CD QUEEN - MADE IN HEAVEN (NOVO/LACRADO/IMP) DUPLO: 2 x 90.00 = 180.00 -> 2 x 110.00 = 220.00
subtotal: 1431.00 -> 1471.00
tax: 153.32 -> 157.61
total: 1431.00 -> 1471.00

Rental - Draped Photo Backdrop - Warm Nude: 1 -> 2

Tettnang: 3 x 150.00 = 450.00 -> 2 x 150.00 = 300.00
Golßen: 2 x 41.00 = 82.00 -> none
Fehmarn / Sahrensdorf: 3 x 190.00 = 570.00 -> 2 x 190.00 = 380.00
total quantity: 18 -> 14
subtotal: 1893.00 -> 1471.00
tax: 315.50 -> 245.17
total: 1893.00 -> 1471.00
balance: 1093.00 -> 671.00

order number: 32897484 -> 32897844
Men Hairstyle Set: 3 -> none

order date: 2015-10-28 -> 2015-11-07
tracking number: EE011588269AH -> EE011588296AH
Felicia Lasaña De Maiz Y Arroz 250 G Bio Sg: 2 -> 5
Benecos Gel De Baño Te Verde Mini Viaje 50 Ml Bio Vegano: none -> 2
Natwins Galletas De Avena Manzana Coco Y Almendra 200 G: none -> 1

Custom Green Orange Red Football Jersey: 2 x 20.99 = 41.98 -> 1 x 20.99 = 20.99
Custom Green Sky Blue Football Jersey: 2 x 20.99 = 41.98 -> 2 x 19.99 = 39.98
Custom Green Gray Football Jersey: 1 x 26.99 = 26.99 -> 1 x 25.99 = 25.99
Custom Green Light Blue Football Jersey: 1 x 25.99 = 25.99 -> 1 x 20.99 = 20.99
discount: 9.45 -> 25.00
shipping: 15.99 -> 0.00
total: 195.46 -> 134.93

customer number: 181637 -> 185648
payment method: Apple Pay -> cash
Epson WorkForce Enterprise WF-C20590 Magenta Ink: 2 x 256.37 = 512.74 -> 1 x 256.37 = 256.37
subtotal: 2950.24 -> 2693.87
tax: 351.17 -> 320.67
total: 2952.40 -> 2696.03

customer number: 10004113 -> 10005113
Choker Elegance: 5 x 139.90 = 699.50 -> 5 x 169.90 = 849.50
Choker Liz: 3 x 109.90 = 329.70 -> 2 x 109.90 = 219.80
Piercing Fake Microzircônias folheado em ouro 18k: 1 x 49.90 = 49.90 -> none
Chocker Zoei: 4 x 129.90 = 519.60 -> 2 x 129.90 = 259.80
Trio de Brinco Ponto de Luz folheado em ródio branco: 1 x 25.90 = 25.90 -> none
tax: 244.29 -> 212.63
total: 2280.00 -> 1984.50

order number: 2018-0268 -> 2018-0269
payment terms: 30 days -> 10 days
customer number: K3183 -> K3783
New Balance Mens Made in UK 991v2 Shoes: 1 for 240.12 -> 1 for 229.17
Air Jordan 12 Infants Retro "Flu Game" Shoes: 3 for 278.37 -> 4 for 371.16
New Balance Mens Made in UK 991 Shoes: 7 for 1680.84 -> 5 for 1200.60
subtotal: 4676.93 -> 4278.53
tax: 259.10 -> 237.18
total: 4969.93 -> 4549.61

..............................

> [Exercise instructions]: Referring to the material above, set down exactly the lines between the line with "tax: 315.50 -> 245.17" and the line with "Custom Green Sky", inclusive, and no other lines.

> [Answer to this problem]:
tax: 315.50 -> 245.17
total: 1893.00 -> 1471.00
balance: 1093.00 -> 671.00

order number: 32897484 -> 32897844
Men Hairstyle Set: 3 -> none

order date: 2015-10-28 -> 2015-11-07
tracking number: EE011588269AH -> EE011588296AH
Felicia Lasaña De Maiz Y Arroz 250 G Bio Sg: 2 -> 5
Benecos Gel De Baño Te Verde Mini Viaje 50 Ml Bio Vegano: none -> 2
Natwins Galletas De Avena Manzana Coco Y Almendra 200 G: none -> 1

Custom Green Orange Red Football Jersey: 2 x 20.99 = 41.98 -> 1 x 20.99 = 20.99
Custom Green Sky Blue Football Jersey: 2 x 20.99 = 41.98 -> 2 x 19.99 = 39.98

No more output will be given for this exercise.